Why I stopped being a freelancer

freelancing-flexibility-panic-funny-ecard-yc2.png

The idea of freelancing as a writer is good in theory. You can do writing work and write your novel but the reality for me was quite different.

To make the money required for living, I had to do good quality jobs with clients who were prepared to pay good amounts of money and it seems since anyone can call themselves a writer, there was no lack of those who were willing to be paid 2 cents a word for a piece of writing.

While I specialise in business writing, I always had work but as someone who doesn’t embrace mindfulness very well and who has two children both requiring university and school fees to be paid monthly, the anxiety of monthly scrabbling around for some work began to wear me down and it crushed my time supposedly put aside for writing the book.

Why would I write the book when I have paid work to finish, so I can bill it, so I can get it in before the school fees are due, so I can get it in before the rent is due. It was cycle of pain and worry, and to be honest, I didn’t always think people were getting my best work.

And there is the holidays. Below is an actual image of freelancers trying to hang on through the holidays.

crazy-goats-on-cliffs-3.jpg

Finding work takes time as a freelancer. I was very good at it but it was exhausting and relentless. Because I specialised, I was recommended to others by clients but it was sometimes dire and sometimes it was too much and so the anxiety forced me to stop writing my book and then I would become too busy to write my book.

And then there was the “brief creep”. The client starts out asking for a small thing and it ends up being bigger and bigger and you have to make sure you’re reminding them this will cost and keep it all documented in emails and then they balk at the costs.

What about competition? So many people are writing now and it means the quality isn’t always amazing and the costs to clients are lower.

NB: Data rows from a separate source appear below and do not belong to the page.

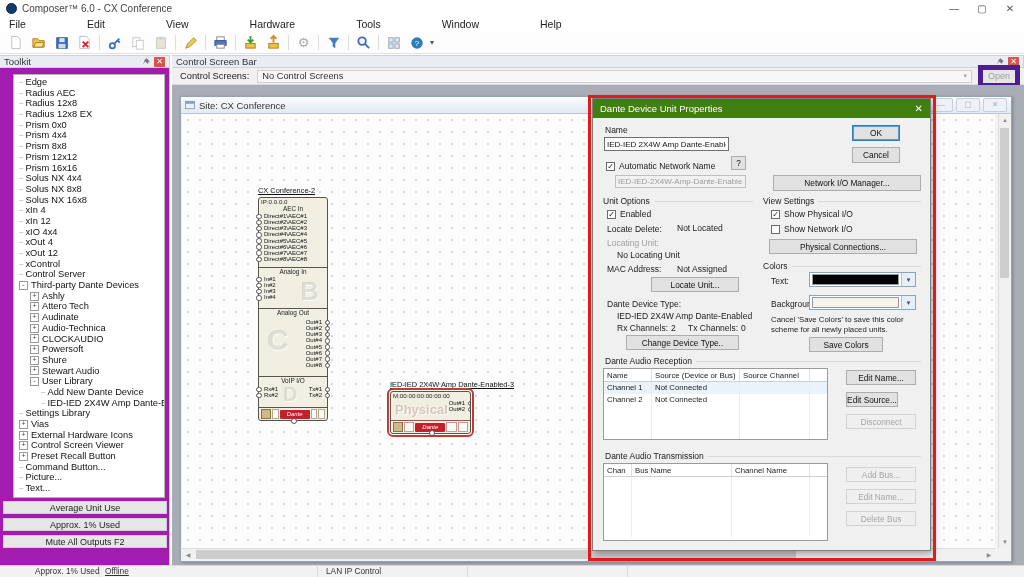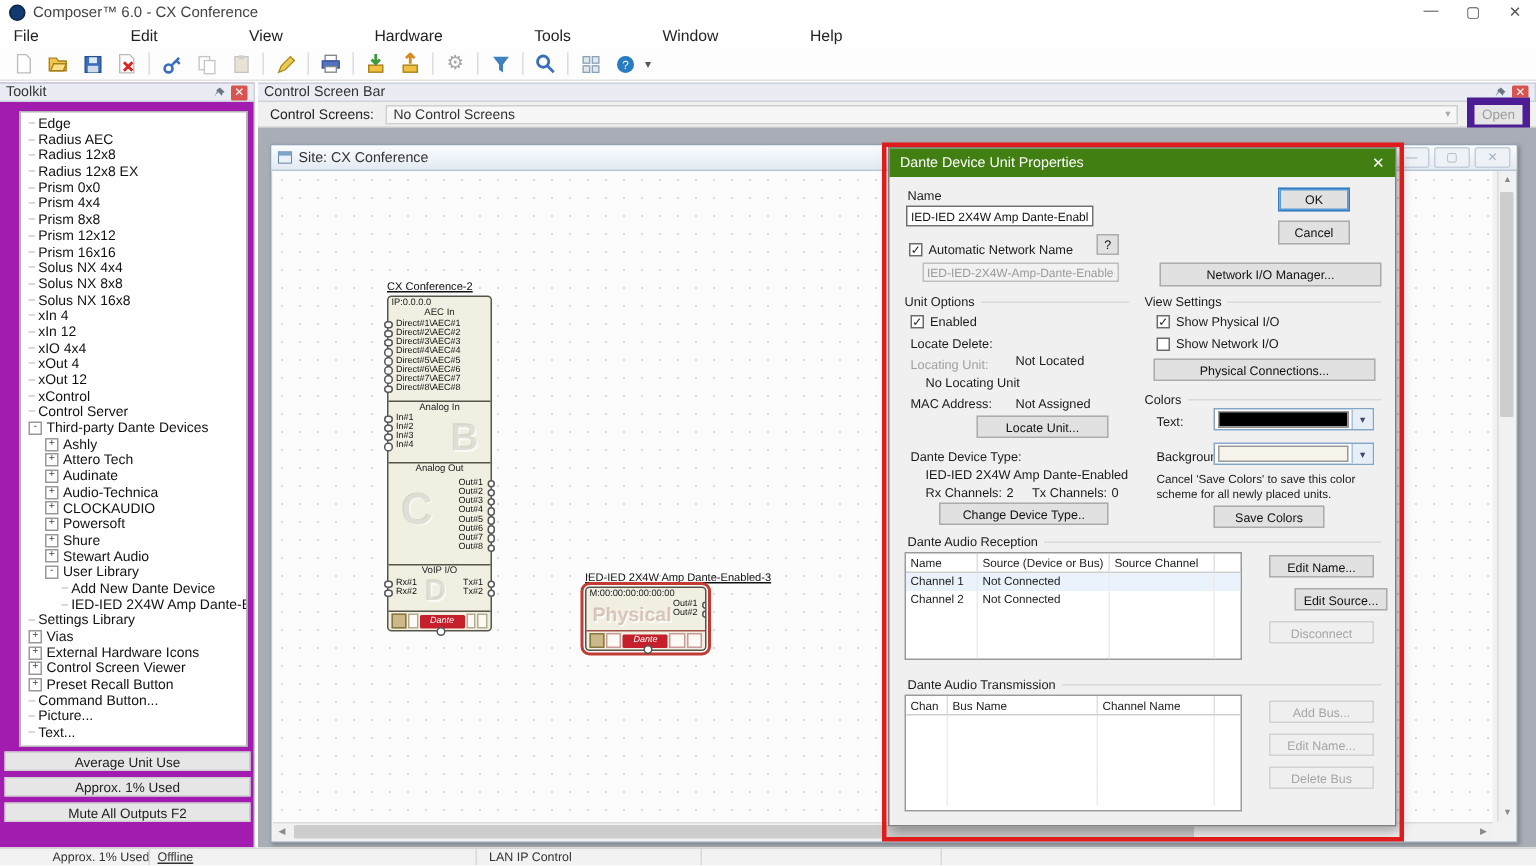--- a/index.html
+++ b/index.html
@@ -564,21 +564,21 @@
 
   <div class="abs grp" style="left:10px;top:97px;width:150px;">
     <span class="glbl">Unit Options</span>
       <span class="ln"></span>
   </div>
   <div class="cbrow" style="left:14px;top:110px;">
     <div class="cb">✓</div>
       <span class="lbl">Enabled</span>
   </div>
   <div class="abs lbl" style="left:14px;top:125px;">Locate Delete:</div>
-  <div class="abs lbl" style="left:84px;top:136px;">Not Located</div>
+  <div class="abs lbl" style="left:84px;top:124px;">Not Located</div>
   <div class="abs lbl" style="left:14px;top:139px;color:#a0a0a0;">Locating Unit:</div>
   <div class="abs lbl" style="left:24px;top:151px;">No Locating Unit</div>
   <div class="abs lbl" style="left:14px;top:165px;">MAC Address:</div>
   <div class="abs lbl" style="left:84px;top:165px;">Not Assigned</div>
   <div class="abs btn" style="left:58px;top:178px;width:88px;height:15px;">Locate Unit...</div>
   <div class="abs lbl" style="left:14px;top:200px;">Dante Device Type:</div>
   <div class="abs lbl" style="left:24px;top:212px;">IED-IED 2X4W Amp Dante-Enabled</div>
   <div class="abs lbl" style="left:24px;top:224px;">Rx Channels:</div>
   <div class="abs lbl" style="left:78px;top:224px;">2</div>
   <div class="abs lbl" style="left:95px;top:224px;">Tx Channels:</div>
@@ -649,21 +649,21 @@
         <div class="tc" style="width: 88px;"></div>
         <div class="tc" style="width: 70px;"></div>
       </div>
       <div class="trow body" style="height: 12px;">
         <div class="tc" style="width: 48px;"></div>
         <div class="tc" style="width: 88px;"></div>
         <div class="tc" style="width: 70px;"></div>
       </div>
     </div>
   <div class="abs btn" style="left:253px;top:271px;width:70px;height:15px;">Edit Name...</div>
-  <div class="abs btn" style="left:270px;top:293px;width:62px;height:15px;">Edit Source...</div>
+  <div class="abs btn" style="left:253px;top:293px;width:52px;height:15px;">Edit Source...</div>
   <div class="abs btn dis" style="left:253px;top:315px;width:70px;height:15px;">Disconnect</div>
 
   <div class="abs grp" style="left:12px;top:352px;width:316px;">
     <span class="glbl">Dante Audio Transmission</span>
       <span class="ln"></span>
   </div>
   <div class="abs tbl" id="tx-table" style="left:10px;top:364px;width:225px;height:78px;">
       <div class="trow head">
         <div class="tc" style="width: 28px;">Chan</div>
         <div class="tc" style="width: 100px;">Bus Name</div>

For me, the idea of freelancing was only ever a means to an end but then kept going. Then I realised I wanted my job to support me as a writer not to impact my writing. I can’t do ten jobs in a week and then still expect to write 14,000 words a week for my book.

The freelancing was stressful and hurt my work as an author.

So I found a full time role that met my needs as a person, parent, partner and gave me the peace of mind to be able to devote my writing time to only my own creative work.

It is an odd feeling going from jumping from project to project and now being able to full immerse myself in the companies work and then when I go home, I have a single book to write.

I managed to write 20,000 words last month. I am hoping to write 62,000 words this month and finish my book, which my publisher is patiently waiting for.

I know myself and I know don’t do well with anxiety about the future. Dave reckons I am never happier when the food shopping is done and I have a few meals cooked in the freezer in case the ice age comes and we can’t get to Aldi.

To write I need block of time and for the first time I have this. And it is a godsend. I don’t have to keep going back to what I wrote three weeks ago to see how the story is progressing as I write.

I don’t have to get my head back into that space and I don’t feel guilty when I think I should be writing for paid work. Writing is a pleasure again and that is a true gift.

You have to do what’s right for you, but as my writer friend Jacquie calls them “A set and forget job,’ can be the greatest thing you will ever do for your writing.